Gerald Cohen, judío, canadiense, filósofo y marxista, impartió en 1996 una serie de conferencias en la Universidad de Edimburgo que luego, en el año 2000, fueron publicadas con el sugestivo título “Si eres igualitarista, ¿cómo es que eres tan rico?”. Allí señala que la injusticia no es sólo el resultado de instituciones injustas (por ejemplo, una estructura tributaria y de gasto público que no reduce la enorme desigualdad en la distribución del ingreso), sino también, del grado de aversión que los miembros de una sociedad tengan hacia la desigualdad. En Colombia, las instituciones son injustas (por ejemplo, el coeficiente de Gini –que expresa una muy alta desigualdad– no disminuye después de impuestos y gasto social). La sociedad es injusta por cuenta del arribismo, la apatía y un exacerbado individualismo; de hecho, lo que el sociólogo Edward Banfield denominó familismo amoral, resultó ser un rasgo sobresaliente en el estudio llevado a cabo en 2013 por la Universidad EAFIT, la Gobernación de Antioquia, Sura e Invamer, titulado ¿Cómo somos los antioqueños? La solidaridad del familista amoral no va más allá de su círculo de parientes y amigos. Su sentido de lo público es algo débil, por tanto, lo es también su sentido de la justicia.
El Covid-19 es una oportunidad para reformar esa “normalidad” injusta que mantiene a tantos millones de personas en situación de vulnerabilidad.
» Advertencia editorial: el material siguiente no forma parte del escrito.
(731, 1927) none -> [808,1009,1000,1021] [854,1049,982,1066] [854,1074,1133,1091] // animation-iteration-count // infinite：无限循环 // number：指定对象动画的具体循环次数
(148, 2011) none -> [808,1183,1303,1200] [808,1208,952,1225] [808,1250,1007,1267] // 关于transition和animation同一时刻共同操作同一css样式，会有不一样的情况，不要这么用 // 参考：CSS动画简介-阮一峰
Esto supone trabajar simultáneamente en reformar las instituciones (principales disposiciones de política económica y social) y el ethos de injusticia que permea la sociedad (promover un sentido de solidaridad que vaya más allá del círculo íntimo, basado en un compromiso con la justicia y la equidad, lejos de la caridad que nos lava de culpas y “administra” la pobreza, pero no la resuelve).
Por todo lo anterior, recogemos el cuestionamiento al término “distanciamiento social” y nos sumamos a la propuesta de cambiarlo por “distanciamiento físico”. En lugar de distanciarnos socialmente, proponemos abandonar el retiro a la vida privada, para vigorizar la esfera pública. Las tecnologías de la comunicación y la información permiten que la distancia física no sea un obstáculo para la acción colectiva. No podemos aceptar que el Covid-19 se use como coartada para acallar los reclamos de justicia social e ignorar la obligación de construir la paz. Ha llegado el momento de una agenda redistributiva y considerando el severo sesgo anti-campesino del estilo de desarrollo colombiano, es claro que dicha agenda incluye la plena implementación de la reforma rural integral del Acuerdo de Paz.
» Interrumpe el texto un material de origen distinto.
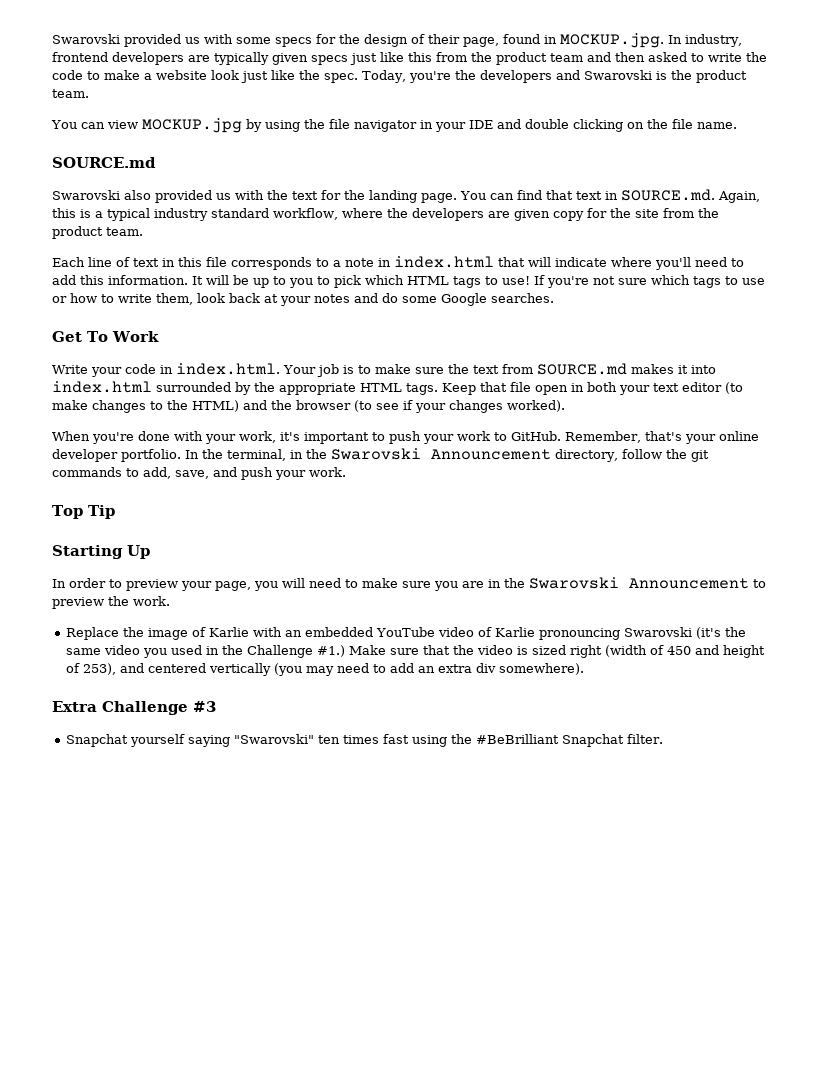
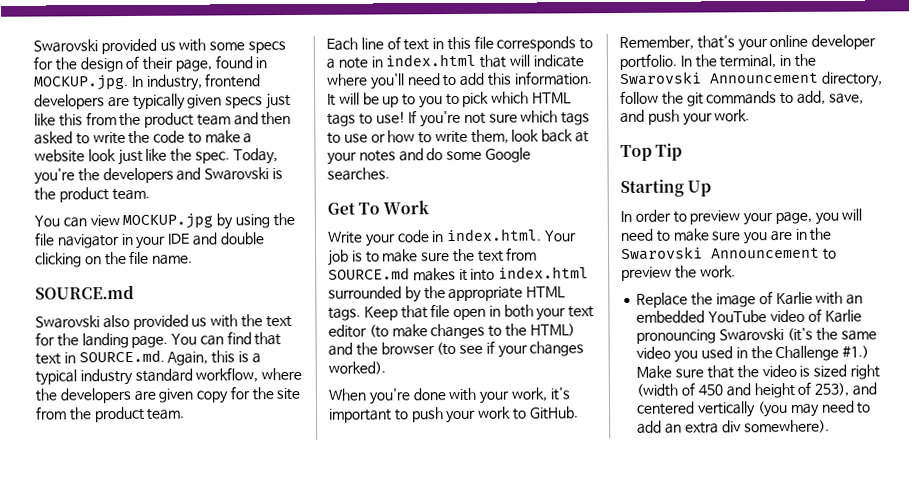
[52,701,216,715] [66,734,664,747] // Extra Challenge #3 // Snapchat yourself saying "Swarovski" ten times fast using the #BeBrilliant Snapchat filter. -> (830, 426) none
La promoción de esa agenda redistributiva y de construcción de paz requiere de la defensa de las libertades civiles y políticas. Es necesario cerrarle el paso al eventual uso de la situación de excepción como coartada para erosionar al Estado de Derecho como estado de control del poder. Debemos someter a escrutinio crítico cada medida de emergencia con el fin de contener cualquier asomo de autoritarismo.
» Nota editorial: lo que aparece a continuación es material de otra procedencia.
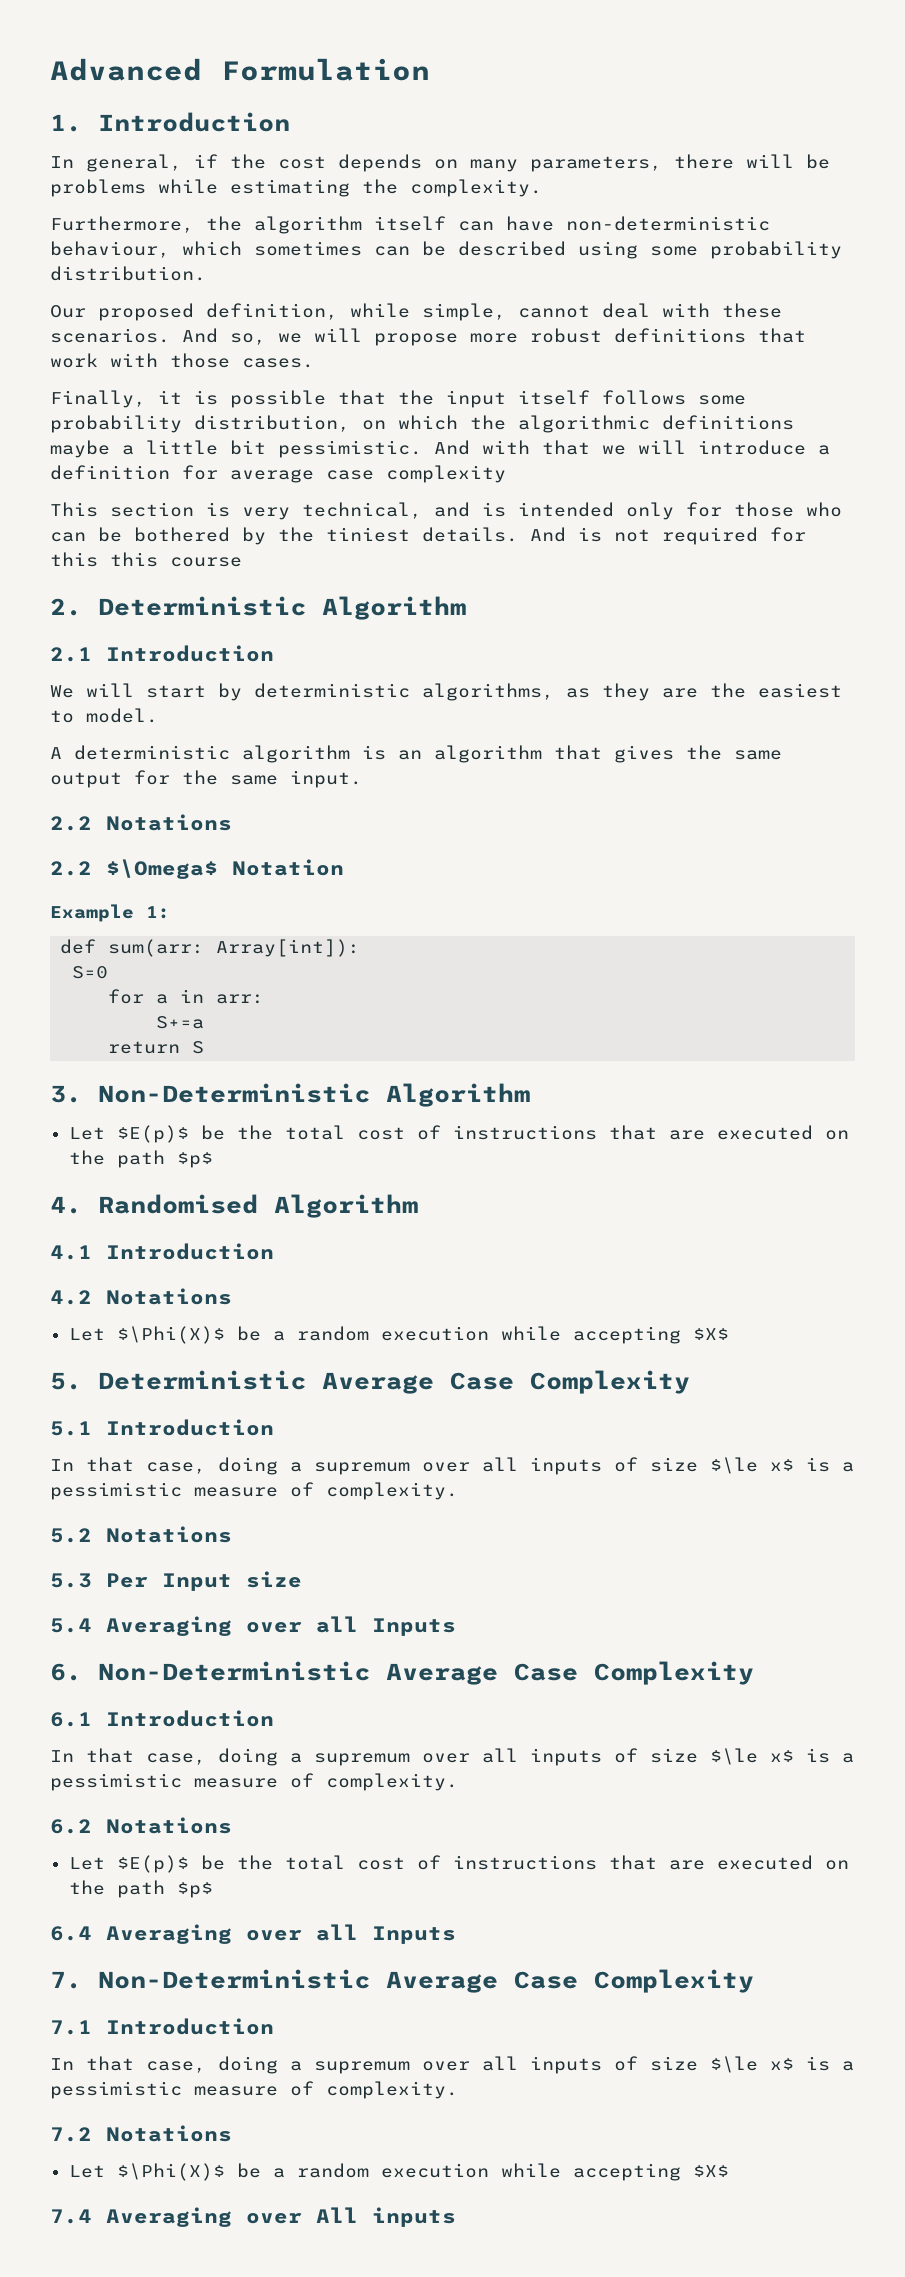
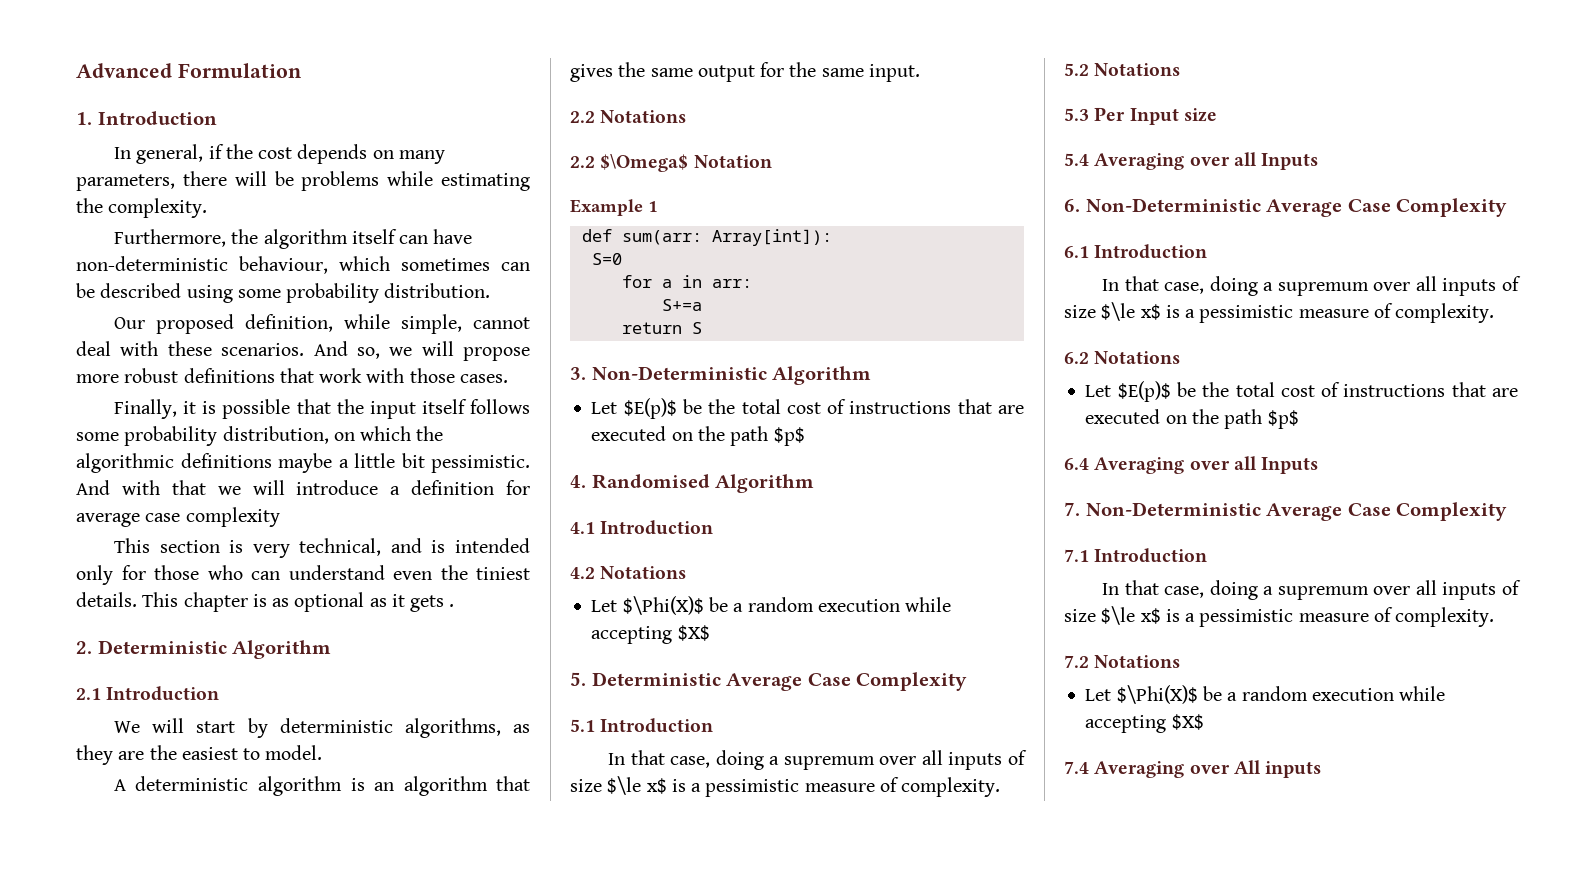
[98,527,806,545] [50,552,242,567] be bothered by the tiniest details. And is not required for this this course -> [288,565,530,580] [76,592,455,612] understand even the tiniest details. This chapter is as optional as it gets .
[146,906,170,919] 1: -> [648,201,658,212] 1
El Covid-19 tiene una doble dimensión: desnuda las estructuras de injusticia y pone en evidencia la necesidad de la acción colectiva organizada para promover cambios fundamentales en la sociedad. Es cierto que esta pandemia nos ha sorprendido a todos, pero no puede inmovilizarnos y llevarnos al conformismo o a la cómplice aceptación de las apremiantes elecciones trágicas que el virus precipita, pero que surgen de las injusticias que este ha encontrado al llegar a la “normalidad” de nuestro país y de nuestra región.